Here are notes as What will be asked in the ITI8700 exam including materials to study.
Time, place, result
Lectures: Wednesdays 12:00-13:30 room U06A-229
Practical work: Wednesdays 14:00-15:30, room ICT-121, ICT-122
Practical work will give 40% and exam 60% of points underlying the final grade.
The exam will consist of several small excercises.
The first practical work time on 30. January at 14:00 will be used as a secord conventional lecture of the day.
Some of the last lecture times at the end of the course may be used as additional seminars/labs.
Assumed background
You should have studied the course "Basics of AI and Machine Learning" or get acquinted with the logic and probabilities parts of the course yourself.

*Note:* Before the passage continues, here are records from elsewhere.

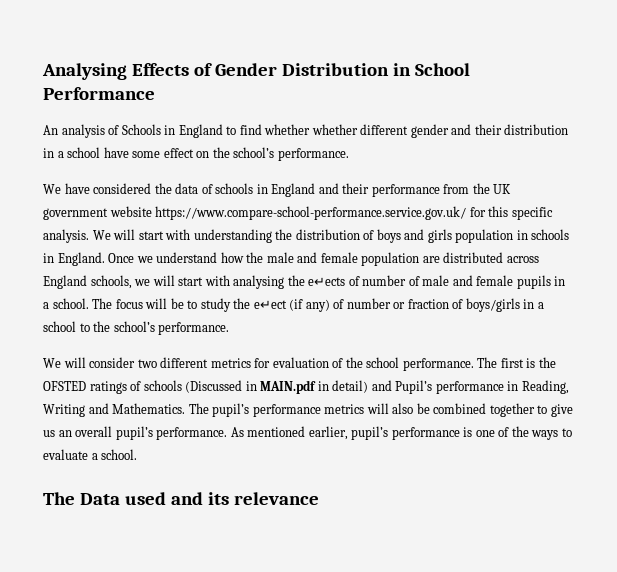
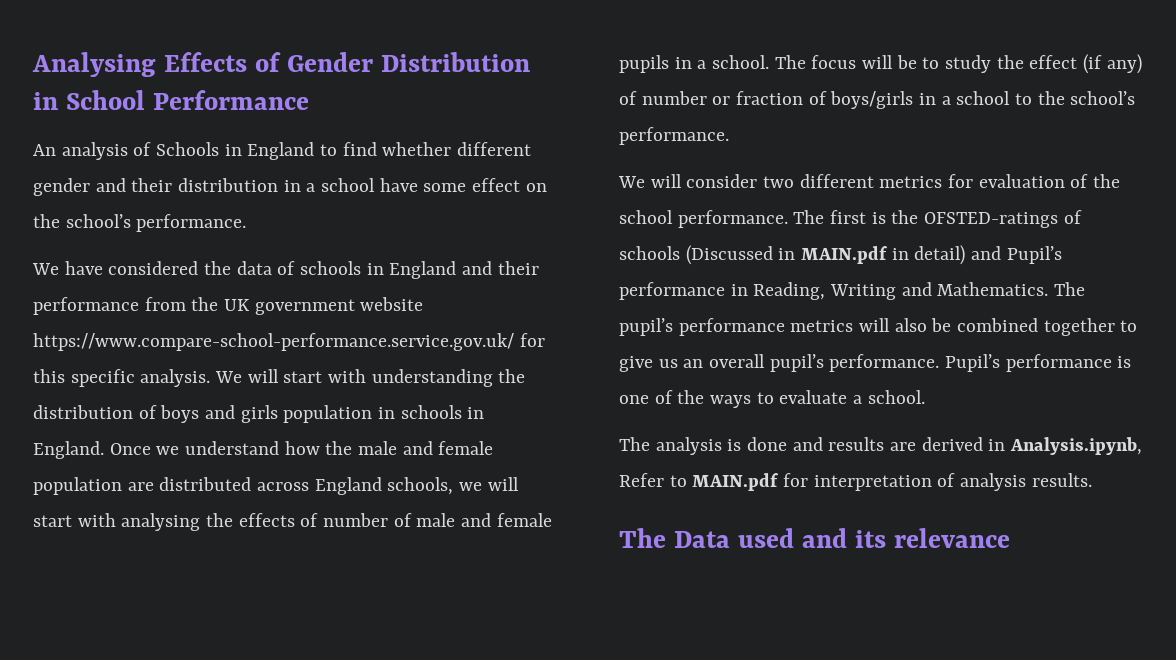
- An analysis of Schools in England to find whether whether different gender and their distribution in a school have some effect on the school’s performance.
+ An analysis of Schools in England to find whether different gender and their distribution in a school have some effect on the school’s performance.
- Once we understand how the male and female population are distributed across England schools, we will start with analysing the e↵ects of number of male and female pupils in a school.
+ Once we understand how the male and female population are distributed across England schools, we will start with analysing the effects of number of male and female pupils in a school.
- The focus will be to study the e↵ect (if any) of number or fraction of boys/girls in a school to the school’s performance.
+ The focus will be to study the effect (if any) of number or fraction of boys/girls in a school to the school’s performance.
- The first is the OFSTED ratings of schools (Discussed in MAIN.pdf in detail) and Pupil’s performance in Reading, Writing and Mathematics.
+ The first is the OFSTED-ratings of schools (Discussed in MAIN.pdf in detail) and Pupil’s performance in Reading, Writing and Mathematics.
- As mentioned earlier, pupil’s performance is one of the ways to evaluate a school.
+ Pupil’s performance is one of the ways to evaluate a school.
+ The analysis is done and results are derived in Analysis.ipynb, Refer to MAIN.pdf for interpretation of analysis results.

In particular, it is useful to read these course materials and exercises: logic AIMA book, wumpus world in AIMA book, uncertainty in AIMA book, probability models in AIMA book, prolog lab, bayes lab
Focus
The main focus of the course is on knowledge representation and reasoning (KR), on a spectrum from simple to very complex: representing and using knowledge in databases, sentences in natural language and commonsense knowledge.
The overall goal of the labwork to understand issues facing a task of building a natural language question answering system a la Watson and to see and experiment with existing parts of the solution.
The course contains the following blocks:
- Background and basics. Representing and using simple facts and rules.
- Knowledge conveyed by natural sentences: both statistical methods like word2vec and logic-based methods.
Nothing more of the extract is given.